• **Extracted records**
_ _ _
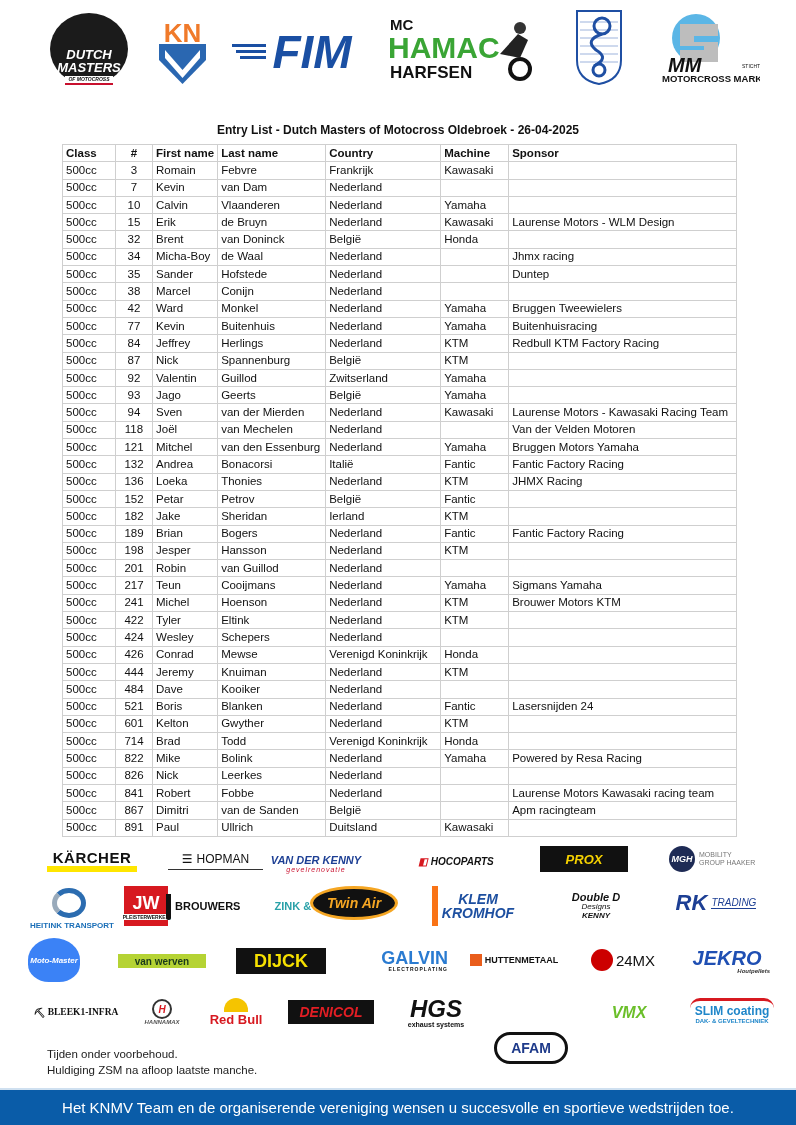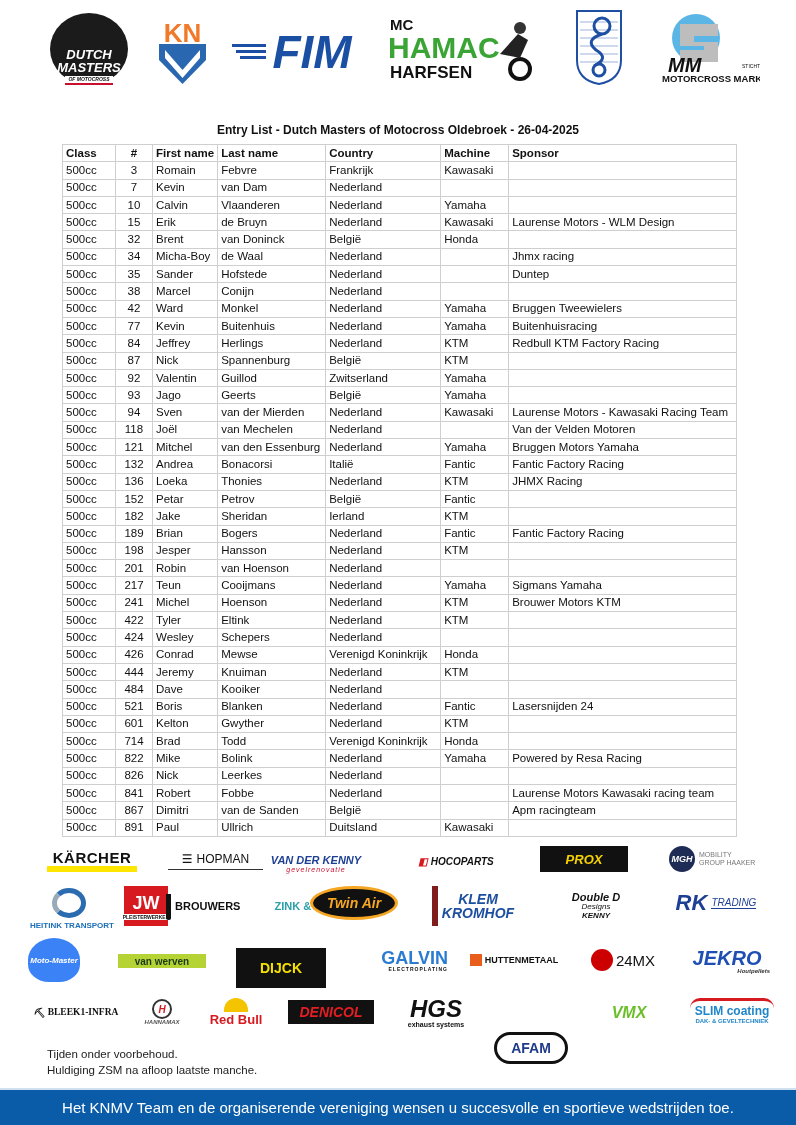--- a/index.html
+++ b/index.html
@@ -47,28 +47,28 @@
   .prox { left: 540px; top: 846px; width: 88px; height: 26px; background: #111; color: #f6d200; font-size: 13px; font-style: italic; }
   .mgh { left: 664px; top: 840px; width: 100px; height: 38px; font-size: 7px; font-weight: normal; color: #777; }
   .mgh .c { width: 26px; height: 26px; border-radius: 50%; background: #1e2b55; color: #fff; font-size: 9px; font-weight: bold; display: flex; align-items: center; justify-content: center; margin-right: 4px; font-style: italic; }
 
   .heitink { left: 22px; top: 886px; width: 100px; height: 44px; font-size: 8px; color: #1b6fb8; align-items: flex-end; }
   .heitink .swirl { position: absolute; left: 30px; top: 2px; width: 34px; height: 30px; border-radius: 50%; border: 5px solid #2b6cb0; border-left-color: #9ab; }
   .jw { left: 124px; top: 886px; width: 44px; height: 40px; background: #d71920; color: #fff; font-size: 18px; flex-direction: column; }
   .brouwers { left: 202px; top: 892px; width: 100px; height: 30px; font-size: 11px; color: #111; line-height: 1.05; }
   .brouwers .b { width: 18px; height: 26px; border-left: 5px solid #111; border-radius: 0 0 10px 10px; background: #2aa1a8; margin-right: 4px; }
   .twinair { left: 310px; top: 886px; width: 88px; height: 34px; border-radius: 50%; background: #111; border: 3px solid #f5a623; color: #f5a623; font-style: italic; font-size: 14px; }
-  .klem { left: 432px; top: 886px; width: 86px; height: 40px; color: #1d4fa0; font-style: italic; font-size: 14px; line-height: 1; flex-direction: column; border-left: 6px solid #7f1d1d; }
+  .klem { left: 432px; top: 886px; width: 86px; height: 40px; color: #1d4fa0; font-style: italic; font-size: 14px; line-height: 1; flex-direction: column; border-left: 6px solid #f97316; }
   .doubled { left: 564px; top: 886px; width: 64px; height: 40px; font-size: 11px; flex-direction: column; line-height: 1.1; font-style: italic; }
   .rk { left: 668px; top: 888px; width: 96px; height: 30px; color: #1d3f94; font-size: 22px; font-style: italic; }
   .rk .s { font-size: 10px; margin-left: 4px; border-bottom: 1px solid #1d3f94; font-weight: normal; }
 
   .motomaster { left: 28px; top: 938px; width: 52px; height: 44px; border-radius: 50% 50% 40% 40%; background: #3b82f6; color: #fff; font-size: 8px; font-style: italic; }
   .vanwerven { left: 118px; top: 954px; width: 88px; height: 14px; background: #b5d334; font-size: 10px; color: #1a3a1a; }
-  .dijck { left: 236px; top: 948px; width: 90px; height: 40px; background: #111; color: #f6e000; font-size: 14px; }
+  .dijck { left: 236px; top: 948px; width: 90px; height: 26px; background: #111; color: #f6e000; font-size: 18px; }
   .galvin { left: 360px; top: 946px; width: 88px; height: 28px; flex-direction: column; color: #2a7bd1; font-size: 18px; line-height: 1; align-items: flex-end; }
   .galvin .s { font-size: 5px; color: #111; letter-spacing: 1px; }
   .hutten { left: 466px; top: 952px; width: 96px; height: 16px; font-size: 9px; color: #111; }
   .hutten .sq { width: 12px; height: 12px; background: #e95d1b; margin-right: 3px; }
   .mx24 { left: 580px; top: 948px; width: 86px; height: 24px; font-size: 15px; font-weight: normal; color: #111; }
   .mx24 .c { width: 22px; height: 22px; border-radius: 50%; background: #c00; margin-right: 3px; }
   .jekro { left: 684px; top: 944px; width: 86px; height: 34px; color: #1f4fb3; font-style: italic; font-size: 20px; flex-direction: column; line-height: 1; }
   .jekro .s { font-size: 6px; color: #333; align-self: flex-end; }
 
   .bleek { left: 30px; top: 1000px; width: 92px; height: 24px; font-size: 9.5px; font-family: "Liberation Serif", serif; color: #111; }
@@ -374,21 +374,21 @@
         <td class="c-first">Jesper</td>
         <td class="c-last">Hansson</td>
         <td class="c-country">Nederland</td>
         <td class="c-machine">KTM</td>
         <td class="c-sponsor"></td>
       </tr>
       <tr>
         <td class="c-class">500cc</td>
         <td class="c-num">201</td>
         <td class="c-first">Robin</td>
-        <td class="c-last">van Hoenson</td>
+        <td class="c-last">van Guillod</td>
         <td class="c-country">Nederland</td>
         <td class="c-machine"></td>
         <td class="c-sponsor"></td>
       </tr>
       <tr>
         <td class="c-class">500cc</td>
         <td class="c-num">217</td>
         <td class="c-first">Teun</td>
         <td class="c-last">Cooijmans</td>
         <td class="c-country">Nederland</td>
_ _ _
• **Task to complete**
Omit any images, then output the listing exactly.

• **Written response**
--- a/index.html
+++ b/index.html
@@ -47,28 +47,28 @@
   .prox { left: 540px; top: 846px; width: 88px; height: 26px; background: #111; color: #f6d200; font-size: 13px; font-style: italic; }
   .mgh { left: 664px; top: 840px; width: 100px; height: 38px; font-size: 7px; font-weight: normal; color: #777; }
   .mgh .c { width: 26px; height: 26px; border-radius: 50%; background: #1e2b55; color: #fff; font-size: 9px; font-weight: bold; display: flex; align-items: center; justify-content: center; margin-right: 4px; font-style: italic; }
 
   .heitink { left: 22px; top: 886px; width: 100px; height: 44px; font-size: 8px; color: #1b6fb8; align-items: flex-end; }
   .heitink .swirl { position: absolute; left: 30px; top: 2px; width: 34px; height: 30px; border-radius: 50%; border: 5px solid #2b6cb0; border-left-color: #9ab; }
   .jw { left: 124px; top: 886px; width: 44px; height: 40px; background: #d71920; color: #fff; font-size: 18px; flex-direction: column; }
   .brouwers { left: 202px; top: 892px; width: 100px; height: 30px; font-size: 11px; color: #111; line-height: 1.05; }
   .brouwers .b { width: 18px; height: 26px; border-left: 5px solid #111; border-radius: 0 0 10px 10px; background: #2aa1a8; margin-right: 4px; }
   .twinair { left: 310px; top: 886px; width: 88px; height: 34px; border-radius: 50%; background: #111; border: 3px solid #f5a623; color: #f5a623; font-style: italic; font-size: 14px; }
-  .klem { left: 432px; top: 886px; width: 86px; height: 40px; color: #1d4fa0; font-style: italic; font-size: 14px; line-height: 1; flex-direction: column; border-left: 6px solid #7f1d1d; }
+  .klem { left: 432px; top: 886px; width: 86px; height: 40px; color: #1d4fa0; font-style: italic; font-size: 14px; line-height: 1; flex-direction: column; border-left: 6px solid #f97316; }
   .doubled { left: 564px; top: 886px; width: 64px; height: 40px; font-size: 11px; flex-direction: column; line-height: 1.1; font-style: italic; }
   .rk { left: 668px; top: 888px; width: 96px; height: 30px; color: #1d3f94; font-size: 22px; font-style: italic; }
   .rk .s { font-size: 10px; margin-left: 4px; border-bottom: 1px solid #1d3f94; font-weight: normal; }
 
   .motomaster { left: 28px; top: 938px; width: 52px; height: 44px; border-radius: 50% 50% 40% 40%; background: #3b82f6; color: #fff; font-size: 8px; font-style: italic; }
   .vanwerven { left: 118px; top: 954px; width: 88px; height: 14px; background: #b5d334; font-size: 10px; color: #1a3a1a; }
-  .dijck { left: 236px; top: 948px; width: 90px; height: 40px; background: #111; color: #f6e000; font-size: 14px; }
+  .dijck { left: 236px; top: 948px; width: 90px; height: 26px; background: #111; color: #f6e000; font-size: 18px; }
   .galvin { left: 360px; top: 946px; width: 88px; height: 28px; flex-direction: column; color: #2a7bd1; font-size: 18px; line-height: 1; align-items: flex-end; }
   .galvin .s { font-size: 5px; color: #111; letter-spacing: 1px; }
   .hutten { left: 466px; top: 952px; width: 96px; height: 16px; font-size: 9px; color: #111; }
   .hutten .sq { width: 12px; height: 12px; background: #e95d1b; margin-right: 3px; }
   .mx24 { left: 580px; top: 948px; width: 86px; height: 24px; font-size: 15px; font-weight: normal; color: #111; }
   .mx24 .c { width: 22px; height: 22px; border-radius: 50%; background: #c00; margin-right: 3px; }
   .jekro { left: 684px; top: 944px; width: 86px; height: 34px; color: #1f4fb3; font-style: italic; font-size: 20px; flex-direction: column; line-height: 1; }
   .jekro .s { font-size: 6px; color: #333; align-self: flex-end; }
 
   .bleek { left: 30px; top: 1000px; width: 92px; height: 24px; font-size: 9.5px; font-family: "Liberation Serif", serif; color: #111; }
@@ -374,21 +374,21 @@
         <td class="c-first">Jesper</td>
         <td class="c-last">Hansson</td>
         <td class="c-country">Nederland</td>
         <td class="c-machine">KTM</td>
         <td class="c-sponsor"></td>
       </tr>
       <tr>
         <td class="c-class">500cc</td>
         <td class="c-num">201</td>
         <td class="c-first">Robin</td>
-        <td class="c-last">van Hoenson</td>
+        <td class="c-last">van Guillod</td>
         <td class="c-country">Nederland</td>
         <td class="c-machine"></td>
         <td class="c-sponsor"></td>
       </tr>
       <tr>
         <td class="c-class">500cc</td>
         <td class="c-num">217</td>
         <td class="c-first">Teun</td>
         <td class="c-last">Cooijmans</td>
         <td class="c-country">Nederland</td>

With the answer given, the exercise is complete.